Screenshot and code edit data:
========================================================================

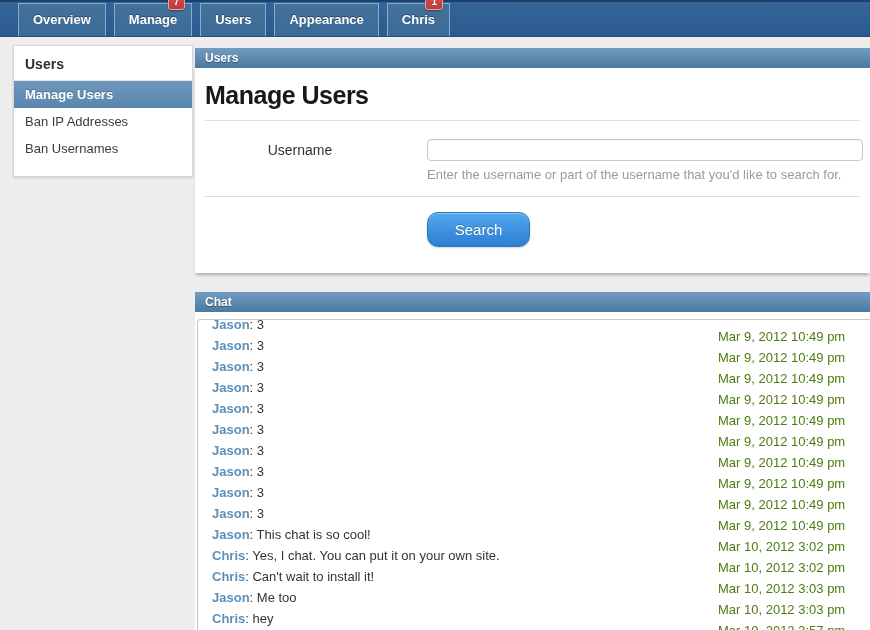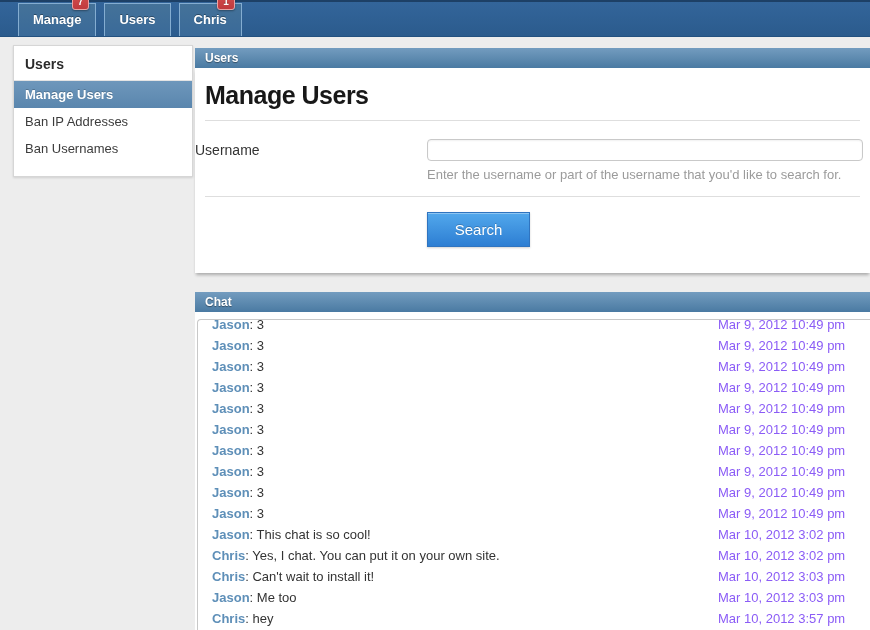--- a/index.html
+++ b/index.html
@@ -213,6 +213,10 @@
   <nav class="topbar">
     <div class="tabs">
         <div class="tab">
+    <span class="tab-label">Overview</span>
+    
+  </div>
+        <div class="tab">
     <span class="tab-label">Manage</span>
     <span class="badge">7</span>
   </div>

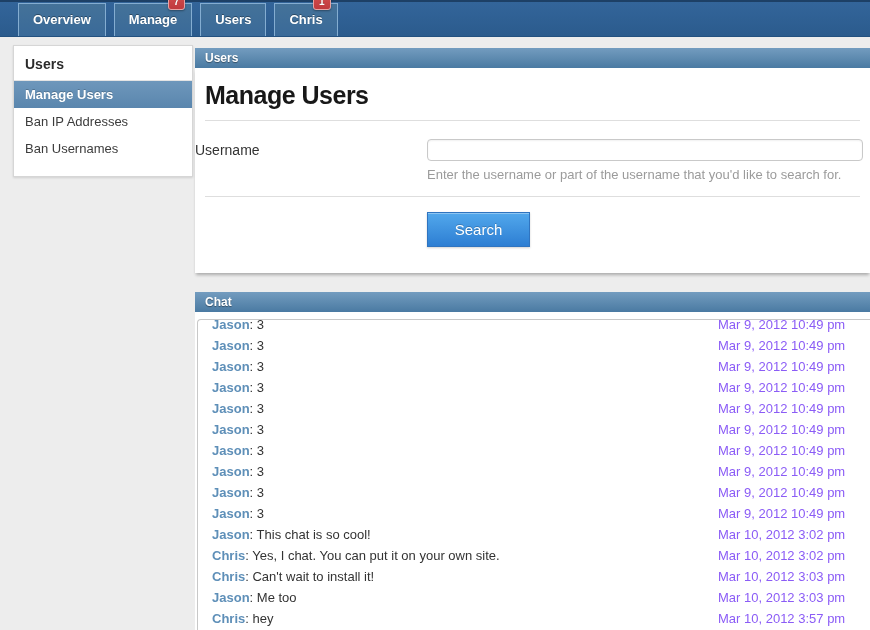--- a/index.html
+++ b/index.html
@@ -225,6 +225,10 @@
     
   </div>
         <div class="tab">
+    <span class="tab-label">Appearance</span>
+    
+  </div>
+        <div class="tab">
     <span class="tab-label">Chris</span>
     <span class="badge">1</span>
   </div>

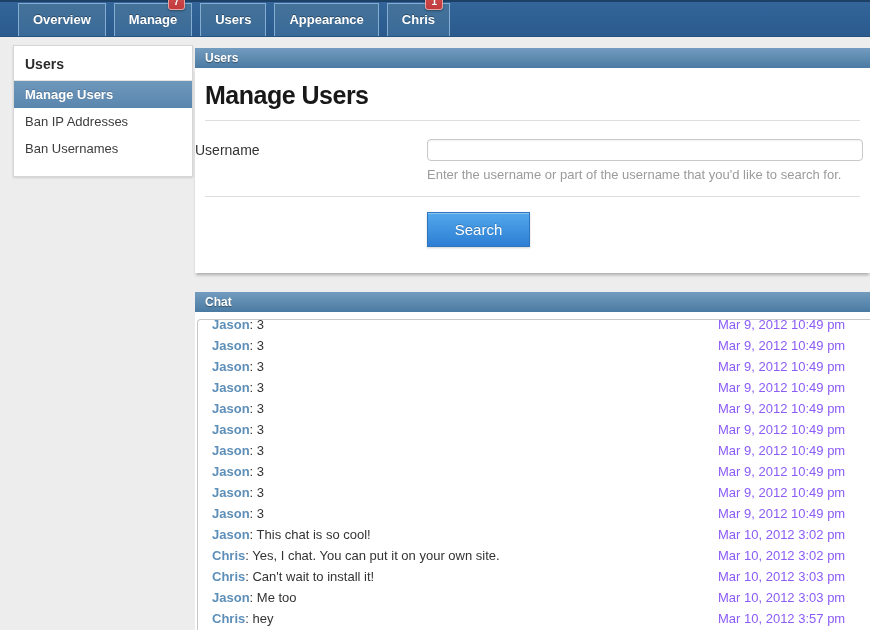--- a/index.html
+++ b/index.html
@@ -132,7 +132,7 @@
   }
   .form-label {
     flex: 0 0 232px;
-    text-align: left;
+    text-align: center;
     padding-right: 22px;
     font-size: 14px;
     color: #333;

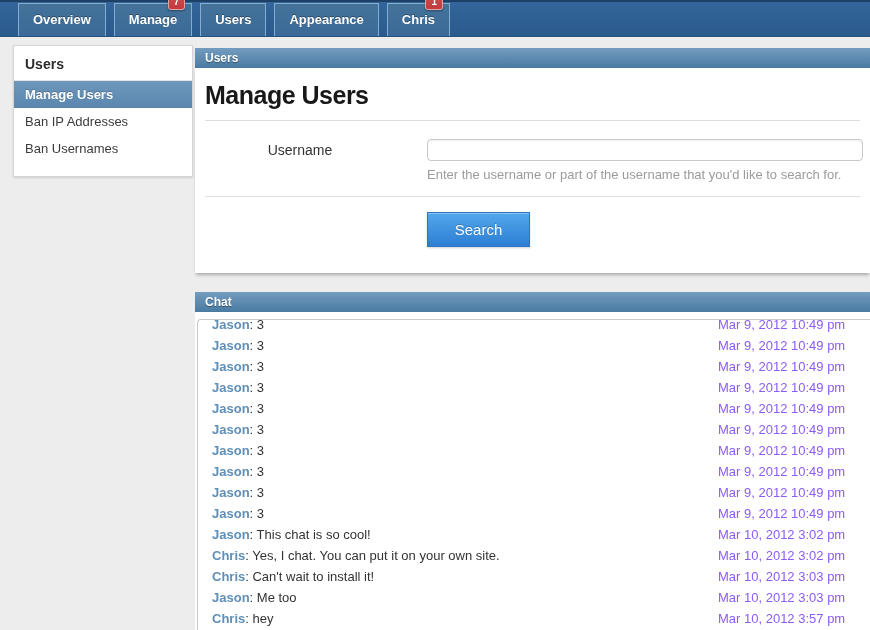--- a/index.html
+++ b/index.html
@@ -161,7 +161,7 @@
     height: 35px;
     background: linear-gradient(#52a8ec, #2d7ed3);
     border: 1px solid #2f74c0;
-    border-radius: 0;
+    border-radius: 11px;
     color: #fff;
     font-family: "Liberation Sans", sans-serif;
     font-size: 15px;

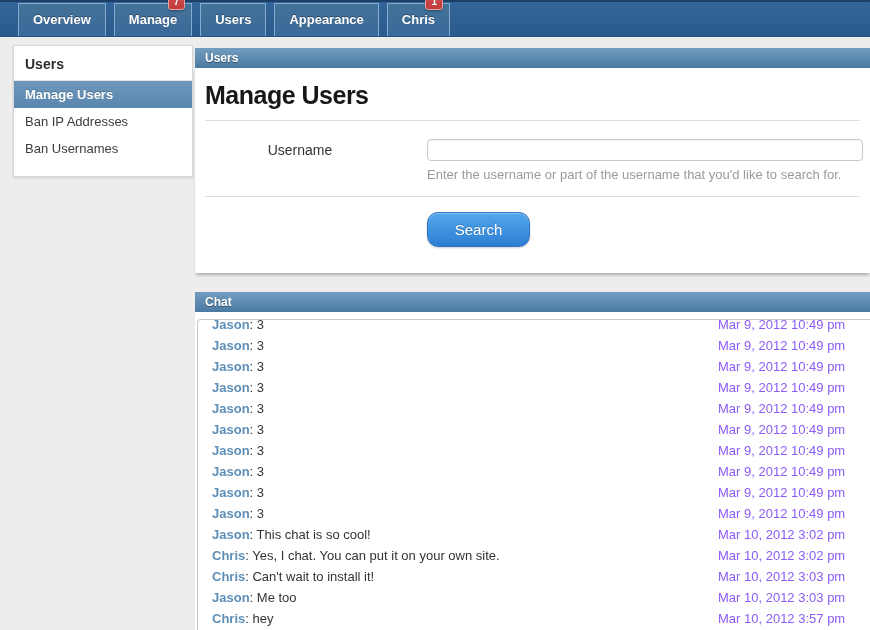--- a/index.html
+++ b/index.html
@@ -201,8 +201,8 @@
   .chat-time {
     position: absolute;
     left: 520px;
-    top: 0;
-    color: #8b5cf6;
+    top: 12px;
+    color: #4d7c0f;
   }
 </style>
 </head>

========================================================================

▸ PROBLEM TO SOLVE
Once you have read through the entries above, state how many lines hold the word "span", giving nothing but the number.

▸ RESPONSE BOX
6